Struan Davidson and Windson Liong, founders of Auka, play Ming and Tao, the pair whose intimate relationship was folded up and pocketed as undergraduates, when the stakes of coming out were too high in East Asia. Their closest friends at university, Lin (Michelle Yim) and Mei (Shin-Fei Chen), run a parallel version of this argument without the romantic charge. They organised feminist campaigns together as students and dreamed of futures beyond motherhood, though Mei has since felt the pressure to perform a particular kind of success for women: a career and a family. As journalism students, all four were bound by a shared devotion to their teacher and icon, Professor Feng, who never appears on stage but recurs constantly as a topic of conversation at the table. Her exile story and absence lend real weight to the choices the four have made.

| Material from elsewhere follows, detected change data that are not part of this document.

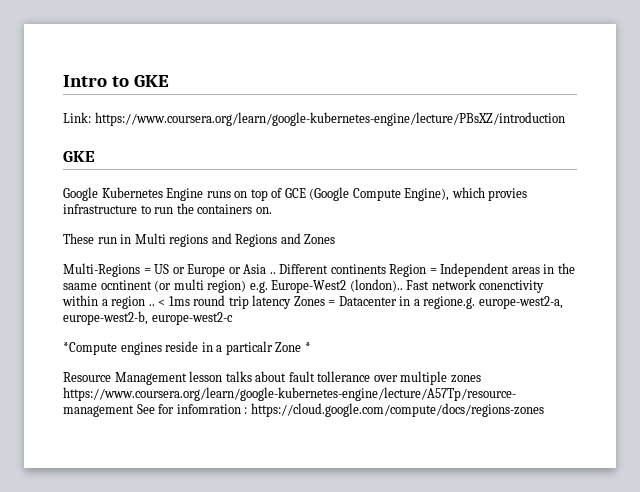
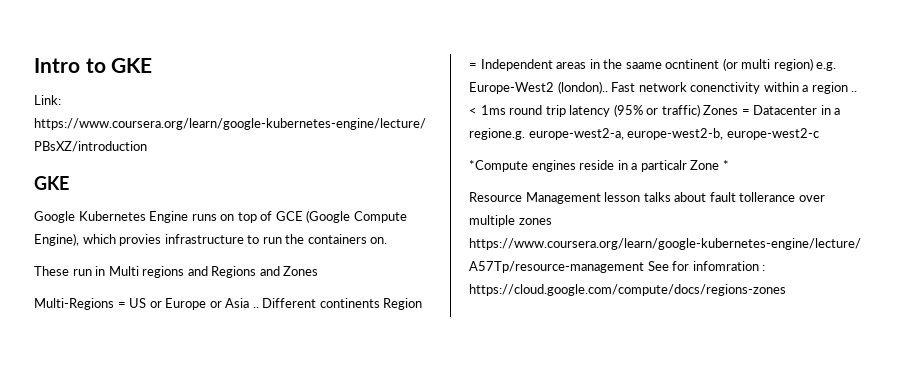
(292, 302) none -> [613,104,700,117] (95% or traffic)

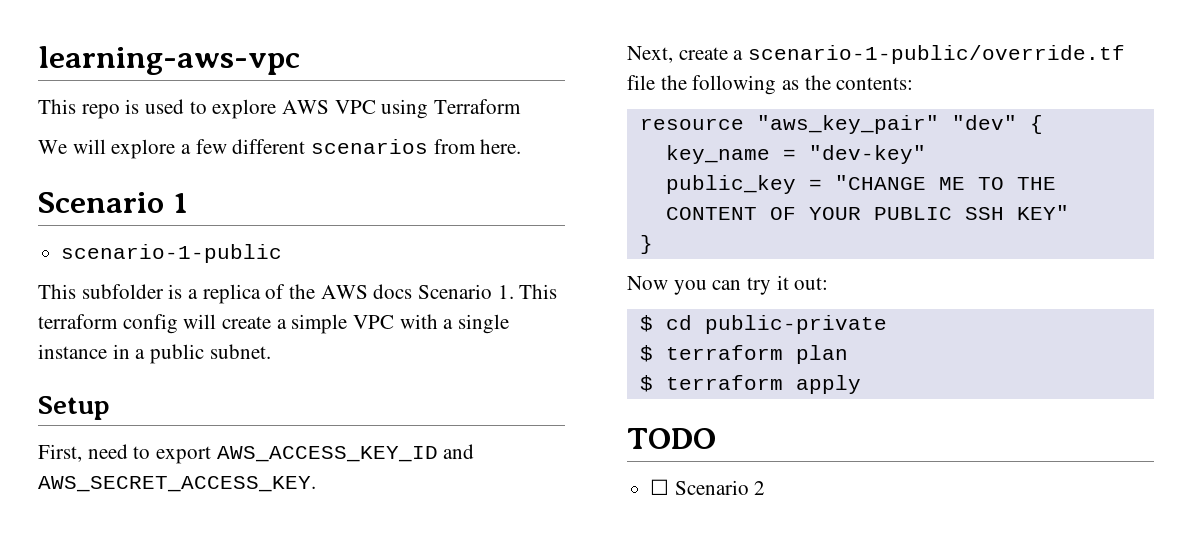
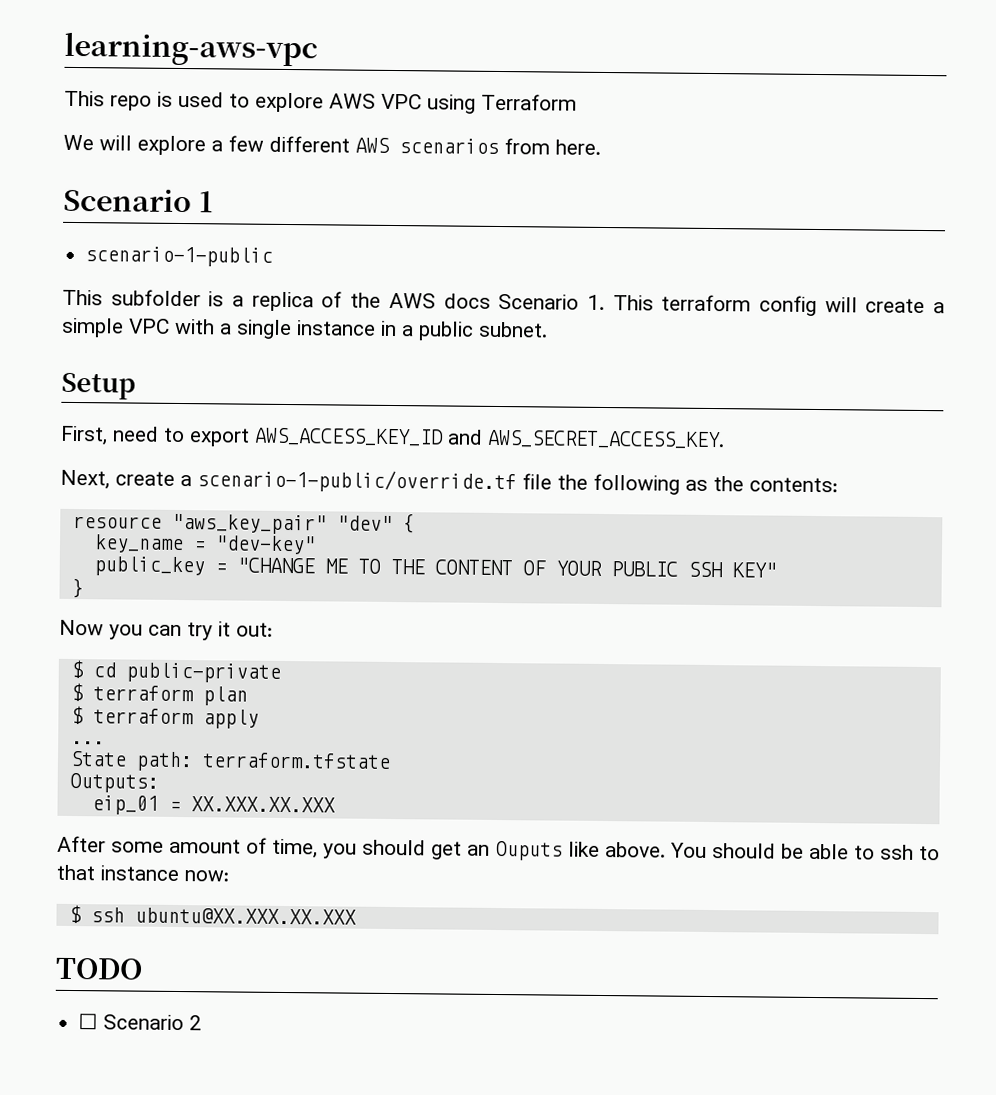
(306, 146) none -> [355,137,390,153] AWS
(861, 384) none -> [70,740,105,745] [69,750,391,772] [69,772,159,793] [91,795,336,815] [57,835,940,861] [56,864,229,882] [68,904,357,925] // ... // State path: terraform.tfstate // Outputs: // eip_01 = XX.XXX.XX.XXX // After some amount of time, you should get an Ouputs like above. You should be able to ssh to that instance now: // $ ssh ubuntu@XX.XXX.XX.XXX

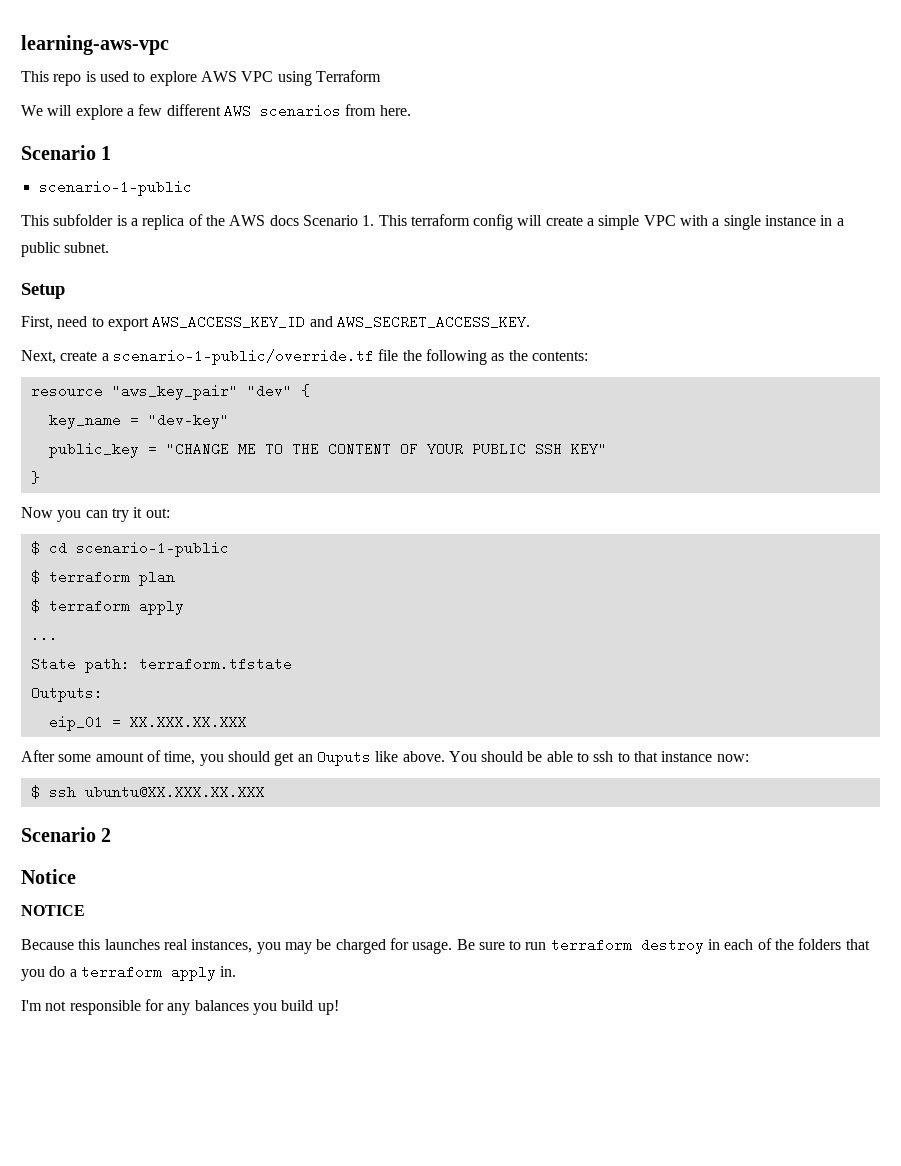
[125,662,281,683] public-private -> [75,541,229,557] scenario-1-public
[55,957,143,980] [78,1013,99,1030] TODO // ☐ -> (265, 792) none
(203, 1023) none -> [21,869,76,884] [21,905,85,916] [21,938,870,954] [21,965,237,981] [21,999,339,1015] // Notice // NOTICE // Because this launches real instances, you may be charged for usage. Be sure to run terraform destroy in each of the folders that you do a terraform apply in. // I'm not responsible for any balances you build up!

The play centres on the inner struggle they share. Whatever each of them pursued, they have spent two decades either practising, struggling against, or abandoning the instinct to tell the truth, and it haunts them despite their different, even contradictory, life choices. Ming and Mei have each married into a privileged family to help their careers, while Lin and Tao keep pursuing the more precarious version of an authentic life, writing queer literature or living as artists. Tao’s return from London sets up the rare chance of this reunion, and also the clear-eyed realisation that a full reunion is not really possible, because their lives have already diverged too far to fully meet again.
Each performer shows great capacity to gradually reveal the unsaid struggle beneath what they withhold. Davidson plays Ming’s repression as exhaustion rather than control. Chen plays Mei’s composure as a performance within the performance, a magazine editor's polish that she keeps maintaining among old friends, so that the moments it does crack read as armour finally giving way. Liong and Yim, as Tao and Lin, both resist playing the “authentic life” as enviable: neither lets freedom look weightless, playing its costs: precarity and the daily work of staying chosen, as visibly as its relief.
The staging stays spare throughout, with the dining table, four stools, and the huge pot itself. Just behind the table and slightly out of the four friends’ eyeline, a Rabbit God statue presides over the meal like a household shrine. Tao tells the audience why, in his monologue at the start of the play, the Rabbit God descends from a Qing-dynasty tale about a low-ranking clerk named Hu Tianbao, who was executed for desiring a senior official and posthumously deified in the underworld as patron of male same-sex love, in recompense for that unjust death. Placing the Rabbit God statue at the head of the table does some of the play’s argument before anyone speaks - queerness here is not an import but an inheritance, sitting quietly at the family meal long before any of these four friends were born. Smaller rabbit lanterns sit around the edges of the stage, glowing quietly through the whole performance, neither set dressing nor special effect, so much as a second audience, witnesses who, like us, sit at the margins of the reunion and watch it happen.
The production doesn’t lean heavily on sound, but lighting works effectively to hold three different spaces together, moving between the four old friends’ student years, the present-day hot pot table, and Tao’s inner monologue, employing a stream of consciousness rather than discrete, walled-off flashback scenes. The past is never allowed to feel safe over; it keeps pressing into the present-day reunion rather than sitting behind it.
That second leaving, not the reunion itself, is where Hot Pot’s strength lies, carried by a solid script and layered performances. Its particular flavour is bittersweet: the warm, communal meal of the East Asian table becomes the setting for a slow-burning realisation of the impossibility of going back.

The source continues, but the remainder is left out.